* _Data records_

▬▬▬▬▬▬▬▬▬▬

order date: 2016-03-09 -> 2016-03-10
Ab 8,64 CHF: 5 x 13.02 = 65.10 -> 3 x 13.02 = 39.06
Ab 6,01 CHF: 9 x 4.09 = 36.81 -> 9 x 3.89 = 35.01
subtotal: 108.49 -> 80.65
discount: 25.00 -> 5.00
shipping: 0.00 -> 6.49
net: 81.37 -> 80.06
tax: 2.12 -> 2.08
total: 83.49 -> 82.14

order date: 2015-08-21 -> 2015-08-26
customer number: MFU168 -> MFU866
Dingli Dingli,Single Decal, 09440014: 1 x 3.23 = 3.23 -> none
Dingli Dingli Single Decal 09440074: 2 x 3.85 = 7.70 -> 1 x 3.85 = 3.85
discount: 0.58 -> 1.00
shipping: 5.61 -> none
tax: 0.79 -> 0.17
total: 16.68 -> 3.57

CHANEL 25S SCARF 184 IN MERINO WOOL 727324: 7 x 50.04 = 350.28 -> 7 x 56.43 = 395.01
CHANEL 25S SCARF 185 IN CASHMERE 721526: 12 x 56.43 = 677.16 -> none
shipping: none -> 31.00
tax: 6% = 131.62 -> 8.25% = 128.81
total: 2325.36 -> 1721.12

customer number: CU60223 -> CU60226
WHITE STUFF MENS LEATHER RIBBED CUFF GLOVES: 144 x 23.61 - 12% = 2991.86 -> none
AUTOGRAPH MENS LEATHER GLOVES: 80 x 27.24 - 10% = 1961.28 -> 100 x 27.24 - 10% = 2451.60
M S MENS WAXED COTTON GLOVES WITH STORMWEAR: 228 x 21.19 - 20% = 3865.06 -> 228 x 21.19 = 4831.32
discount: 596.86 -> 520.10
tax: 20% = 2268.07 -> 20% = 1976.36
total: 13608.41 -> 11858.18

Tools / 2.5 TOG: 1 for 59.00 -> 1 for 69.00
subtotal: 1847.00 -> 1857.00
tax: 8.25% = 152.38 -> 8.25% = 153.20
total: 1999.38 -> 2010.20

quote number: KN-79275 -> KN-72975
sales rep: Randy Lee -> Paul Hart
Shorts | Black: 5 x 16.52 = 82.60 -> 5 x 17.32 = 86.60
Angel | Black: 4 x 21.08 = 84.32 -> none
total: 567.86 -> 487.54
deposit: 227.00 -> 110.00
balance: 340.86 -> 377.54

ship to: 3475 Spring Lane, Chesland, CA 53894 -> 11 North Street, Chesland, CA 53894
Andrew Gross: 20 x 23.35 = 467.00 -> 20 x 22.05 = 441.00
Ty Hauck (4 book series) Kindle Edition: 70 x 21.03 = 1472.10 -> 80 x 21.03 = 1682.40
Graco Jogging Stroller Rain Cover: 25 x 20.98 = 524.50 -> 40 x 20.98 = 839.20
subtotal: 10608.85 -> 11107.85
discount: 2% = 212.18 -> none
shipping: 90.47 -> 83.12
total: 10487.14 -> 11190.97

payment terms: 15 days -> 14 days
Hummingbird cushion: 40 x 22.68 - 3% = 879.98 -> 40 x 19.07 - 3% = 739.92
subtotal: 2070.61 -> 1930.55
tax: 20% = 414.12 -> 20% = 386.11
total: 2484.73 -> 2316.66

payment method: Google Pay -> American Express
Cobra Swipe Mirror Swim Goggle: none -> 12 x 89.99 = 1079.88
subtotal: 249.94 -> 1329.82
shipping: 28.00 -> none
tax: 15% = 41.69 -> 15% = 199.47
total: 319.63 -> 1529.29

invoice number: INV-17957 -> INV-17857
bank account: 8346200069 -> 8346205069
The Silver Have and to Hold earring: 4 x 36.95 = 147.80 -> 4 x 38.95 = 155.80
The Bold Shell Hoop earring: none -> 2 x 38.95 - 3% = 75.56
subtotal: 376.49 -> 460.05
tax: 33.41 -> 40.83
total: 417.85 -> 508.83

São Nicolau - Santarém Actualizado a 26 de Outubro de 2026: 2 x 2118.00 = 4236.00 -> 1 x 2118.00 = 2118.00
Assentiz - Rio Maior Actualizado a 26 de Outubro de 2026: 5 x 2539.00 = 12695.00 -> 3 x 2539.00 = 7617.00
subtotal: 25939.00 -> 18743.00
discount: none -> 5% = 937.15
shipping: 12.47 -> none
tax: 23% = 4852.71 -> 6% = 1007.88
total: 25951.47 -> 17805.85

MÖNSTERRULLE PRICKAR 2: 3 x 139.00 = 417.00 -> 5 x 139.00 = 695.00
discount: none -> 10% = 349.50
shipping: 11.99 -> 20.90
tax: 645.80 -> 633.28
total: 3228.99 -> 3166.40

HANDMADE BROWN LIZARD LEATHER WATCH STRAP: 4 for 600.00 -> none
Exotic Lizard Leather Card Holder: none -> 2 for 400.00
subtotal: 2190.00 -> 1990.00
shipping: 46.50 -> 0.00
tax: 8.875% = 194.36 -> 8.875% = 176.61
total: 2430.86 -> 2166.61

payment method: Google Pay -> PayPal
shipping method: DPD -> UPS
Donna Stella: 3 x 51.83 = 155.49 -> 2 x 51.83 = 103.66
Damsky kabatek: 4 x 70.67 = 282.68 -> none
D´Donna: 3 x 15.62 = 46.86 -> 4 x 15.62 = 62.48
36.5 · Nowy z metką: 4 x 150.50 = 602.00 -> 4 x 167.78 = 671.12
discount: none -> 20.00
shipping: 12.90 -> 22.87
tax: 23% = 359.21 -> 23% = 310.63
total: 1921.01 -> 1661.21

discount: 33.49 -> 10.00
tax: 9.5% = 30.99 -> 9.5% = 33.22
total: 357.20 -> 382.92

▬▬▬▬▬▬▬▬▬▬

Repeat, exactly as they stand, the line that contains "36.5 · Nowy" and all the lines after it in the data above.

* _Exercise response_
36.5 · Nowy z metką: 4 x 150.50 = 602.00 -> 4 x 167.78 = 671.12
discount: none -> 20.00
shipping: 12.90 -> 22.87
tax: 23% = 359.21 -> 23% = 310.63
total: 1921.01 -> 1661.21

discount: 33.49 -> 10.00
tax: 9.5% = 30.99 -> 9.5% = 33.22
total: 357.20 -> 382.92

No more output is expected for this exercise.